They were returning, summoned by the authority of man from their incursion into the world of man. She thought of the town behind her from which the terror was now withdrawing; she thought of the world which had not known what was approaching and now might sleep on in peace. She thought of Quentin and of her father, the one rescued from his fear, the other absorbed by his content. And as she thought, crouched by the stile that seemed as if it were the way into the Garden, only unguarded for this single night by the fire which was its central heart—as she crouched and thought, she wondered with a sharp pain if he who had gone from her was ever to return. Was she to lose that others might gain? was she to be deprived of her lover that Quentin Sabot might be saved from madness? Where anyhow was Anthony? what was this nightmare in which she was held? Out of a sepulchre of death the old Damaris rushed up into the new; anger began to swell within her. Either this was all a horrid dream or eke Anthony had lured her into some insane midnight expedition. It was always the same—no-one ever considered her; no-one thought about her. Her father had died at a most inconvenient moment; there would be all the business of what small capital he had. No-one, no-one, ever considered her, and the work she was trying unselfishly to do as a contribution to the history of philosophical thought.

Something, however, still held. As, in the renewed and full pseudo-realization of what she was and what she was doing by her work—hers, hers, the darling hers!—she moved to rise (even in a nightmare she needn't crouch), something for one second held her down. It held her—that slender ligature of unrealized devotion—for the second that the old hateful thing took to flood her and a little to recede. The years of selfish toil had had at any rate this good—they had been years of toil; she had not easily abandoned any search because of difficulty, and that habit of intention, by its own power of good, offered her salvation then. The full flood receded; she remembered herself, and her young soul struggled to reach the bright shore beyond the gloomy waters that tossed it. The thing that was the opposite of the pterodactyl, the thing that had been the purpose of the search of Abelard, the thing that was Anthony and yet wasn't Anthony—that. She knew it; as she did so she felt her own name called, and cried out in agony “Yes, yes.” If Anthony must go, then he must go. He—it—knew; she didn't. Her limbs were released; she sprang up, the older energies renewed almost to fierceness in her determination to discover that other thing. She would be savage with herself, royal in daring, a lioness in hunger and in the hunt. Of that thing itself, she knew little but that it was blessed, innocent and joyous; it was a marvel of white knowledge, as much of earth as any tender creature of the fields, yet bound to its heavenly origin by hypostatic union of experience. A fierce conquest, an innocent obedience—these were to be her signs.

The sound of her name still echoed through her spirit when, recovered from her inner struggle, she looked again upon the glade of the garden where the image of Adam named the beasts, and naming ruled them. But now he was farther from her, nearer to those twin mysterious trees in the centre. Among the shapes that pressed about him she could not at first well discern one from another, but as she leaned and strained to see she beheld them gathering into two companies. There fell over the whole scene a strange and lovely clearness, shed from the wings of a soaring wonder that left the shoulder where it had reposed and flew, scattering light. The intermingled foliage of the trees of knowledge and of life—if indeed they were separate—received it; amid those branches the eagle which was the living act of science sank and rested. But far below the human figure stood and on either side of it were the shapes of the lion and the lamb. His hand rested on the head of the one; the other paused by him. In and for that exalted moment all acts of peace that then had being through the world were deepened and knew their own nature more clearly; away in villages and towns such spirits as the country doctor in Smetham received a measure of content in their work. Friendships grew closer; intentions of love possessed their right fulfilment. Terrors of malice and envy and jealousy faded; disordered beauty everywhere recognized again the sacred laws that governed it. Man dreamed of himself in the place of his creation.

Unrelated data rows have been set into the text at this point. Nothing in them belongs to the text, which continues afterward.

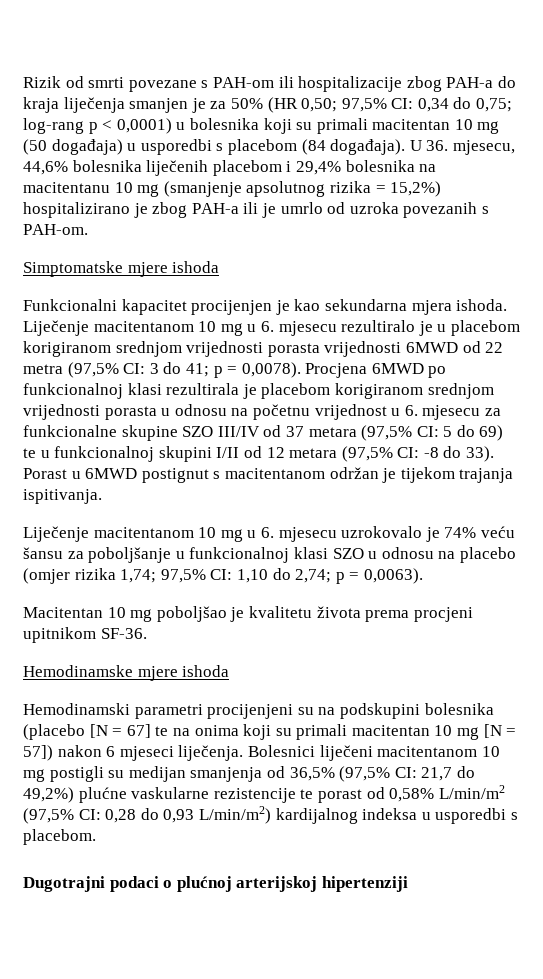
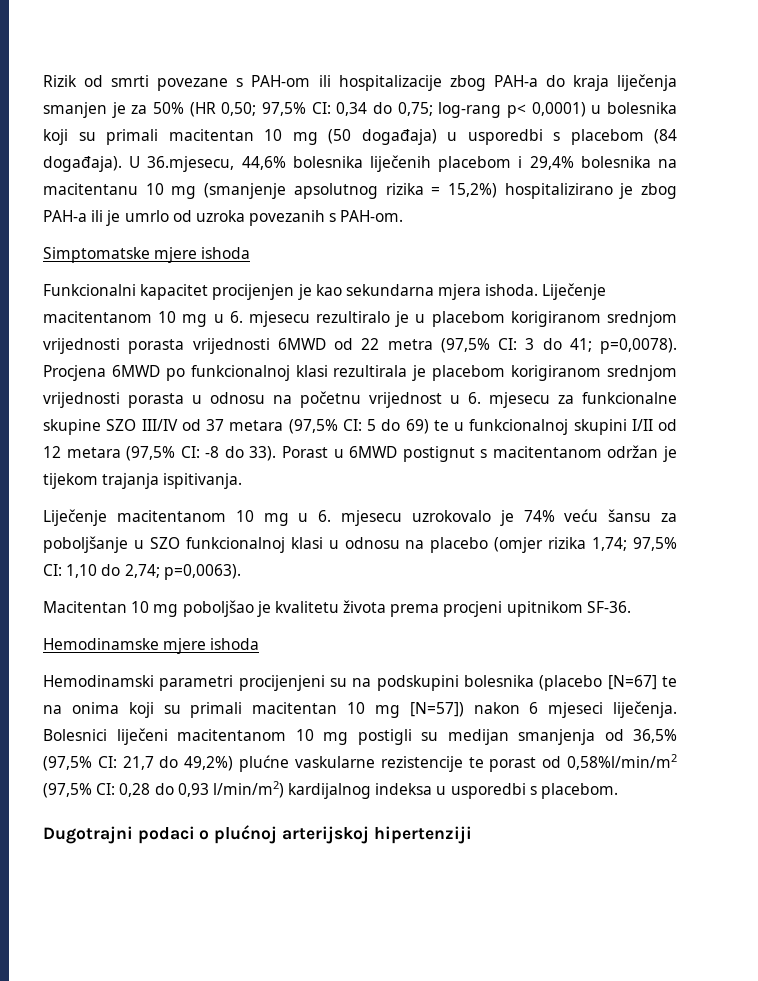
- Rizik od smrti povezane s PAH-om ili hospitalizacije zbog PAH-a do kraja liječenja smanjen je za 50% (HR 0,50; 97,5% CI: 0,34 do 0,75; log-rang p < 0,0001) u bolesnika koji su primali macitentan 10 mg (50 događaja) u usporedbi s placebom (84 događaja).
+ Rizik od smrti povezane s PAH-om ili hospitalizacije zbog PAH-a do kraja liječenja smanjen je za 50% (HR 0,50; 97,5% CI: 0,34 do 0,75; log-rang p< 0,0001) u bolesnika koji su primali macitentan 10 mg (50 događaja) u usporedbi s placebom (84 događaja).
- U 36. mjesecu, 44,6% bolesnika liječenih placebom i 29,4% bolesnika na macitentanu 10 mg (smanjenje apsolutnog rizika = 15,2%) hospitalizirano je zbog PAH-a ili je umrlo od uzroka povezanih s PAH-om.
+ U 36.mjesecu, 44,6% bolesnika liječenih placebom i 29,4% bolesnika na macitentanu 10 mg (smanjenje apsolutnog rizika = 15,2%) hospitalizirano je zbog PAH-a ili je umrlo od uzroka povezanih s PAH-om.
- Liječenje macitentanom 10 mg u 6. mjesecu rezultiralo je u placebom korigiranom srednjom vrijednosti porasta vrijednosti 6MWD od 22 metra (97,5% CI: 3 do 41; p = 0,0078).
+ Liječenje macitentanom 10 mg u 6. mjesecu rezultiralo je u placebom korigiranom srednjom vrijednosti porasta vrijednosti 6MWD od 22 metra (97,5% CI: 3 do 41; p=0,0078).
- Liječenje macitentanom 10 mg u 6. mjesecu uzrokovalo je 74% veću šansu za poboljšanje u funkcionalnoj klasi SZO u odnosu na placebo (omjer rizika 1,74; 97,5% CI: 1,10 do 2,74; p = 0,0063).
+ Liječenje macitentanom 10 mg u 6. mjesecu uzrokovalo je 74% veću šansu za poboljšanje u SZO funkcionalnoj klasi u odnosu na placebo (omjer rizika 1,74; 97,5% CI: 1,10 do 2,74; p=0,0063).
- Hemodinamski parametri procijenjeni su na podskupini bolesnika (placebo [N = 67] te na onima koji su primali macitentan 10 mg [N = 57]) nakon 6 mjeseci liječenja.
+ Hemodinamski parametri procijenjeni su na podskupini bolesnika (placebo [N=67] te na onima koji su primali macitentan 10 mg [N=57]) nakon 6 mjeseci liječenja.
- Bolesnici liječeni macitentanom 10 mg postigli su medijan smanjenja od 36,5% (97,5% CI: 21,7 do 49,2%) plućne vaskularne rezistencije te porast od 0,58% L/min/m2 (97,5% CI: 0,28 do 0,93 L/min/m2) kardijalnog indeksa u usporedbi s placebom.
+ Bolesnici liječeni macitentanom 10 mg postigli su medijan smanjenja od 36,5% (97,5% CI: 21,7 do 49,2%) plućne vaskularne rezistencije te porast od 0,58%l/min/m2 (97,5% CI: 0,28 do 0,93 l/min/m2) kardijalnog indeksa u usporedbi s placebom.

The vision passed from them, and from the woman who watched as Eve might have watched the movements of her companion. He looked on the beasts and seemed to speak to them, and slowly they withdrew. Slowly, each after its own habit, they moved along the glade, and suddenly the lamb was lost to her sight under the massed heaviness of those trees from which they had come. On the very edge of the mystery the lion looked back, half turned towards the way it had gone. Its eyes met those of the man who faced it, but he came no farther. His just concern was still with the world of men and women, and with his gaze he bade the angelical pass back and close the breach. It broke into one final roar—the woman heard and trembled, and heard the roar cease as the Adam answered and quelled it with the sound of its own name. She saw it turn again and move away, and on the very instant the human figure itself turned and at full speed ran towards her. The earth shook under her; from the place of the trees there broke again the pillar of flame, as if between the sky and earth a fiery sword were shaken, itself “with dreadful faces thronged and fiery arms.” The guard that protected earth was set again; the interposition of the Mercy veiled the destroying energies from the weakness of men.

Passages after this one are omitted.